People Staff
July 17, 2000 12:00 PM

While waiting at an auto repair shop two years ago, Dr. Lisa Grigg was struck by the simplicity of its pricing scheme. “There was a sign listing the costs for parts and labor,” says Grigg, 37, a family practitioner. “That board was being honest with me. I wondered why medicine couldn’t be like that.”

Grigg did more than wonder. Six months later she quit her job as a physician at Rutland Regional Medical Center in Vermont and opened the cash-only Simply Medicine Clinic in nearby Wallingford. “Welcome!” reads the sign in the waiting room. “Labor $2 a minute, small bandages $1, large bandages $2,” and on, up to “knee splints $30.”
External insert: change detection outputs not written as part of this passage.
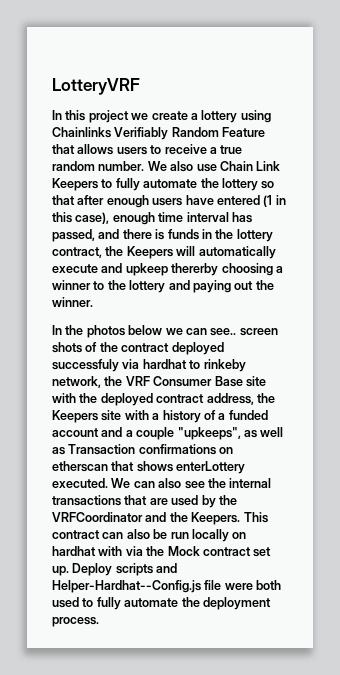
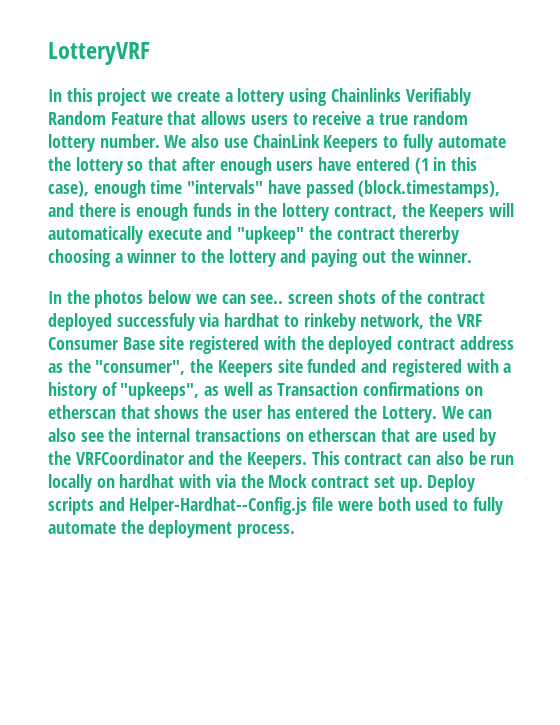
(95, 166) none -> [48,134,96,152] lottery
[219,161,281,171] Chain Link -> [252,134,320,148] ChainLink
[186,212,252,223] [52,229,95,242] interval has passed, -> [187,180,501,198] "intervals" have passed (block.timestamps),
(165, 234) none -> [136,203,189,221] enough
[125,263,168,276] upkeep -> [237,226,395,244] "upkeep" the contract
(266, 381) none -> [189,336,260,354] registered
[206,393,275,405] [52,410,268,423] [52,427,175,440] address, the Keepers site with a history of a funded account and a couple -> [459,336,514,350] [48,359,512,377] [48,382,118,400] address as the "consumer", the Keepers site funded and registered with a history of
[176,461,246,474] [52,478,108,488] enterLottery executed. -> [204,405,437,423] the user has entered the Lottery.
(121, 500) none -> [285,428,377,442] on etherscan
That’s right: No HMO copays. No fighting for appointments. (Heck, there are no appointments.) Just walk in and see the doctor for the price on the sign. “It got rid of the mystery,” says Grigg, who sees more than 50 patients a week, three-quarters of them uninsured. Those who have been to the clinic, housed in a renovated 18th-century farmhouse, rave about the friendly, old-fashioned care, albeit care timed by a stopwatch. “The first time,” says bank teller Lena Cote, 50, laughing, “I talked so much it cost $20. The next time I talked less and it cost $8.”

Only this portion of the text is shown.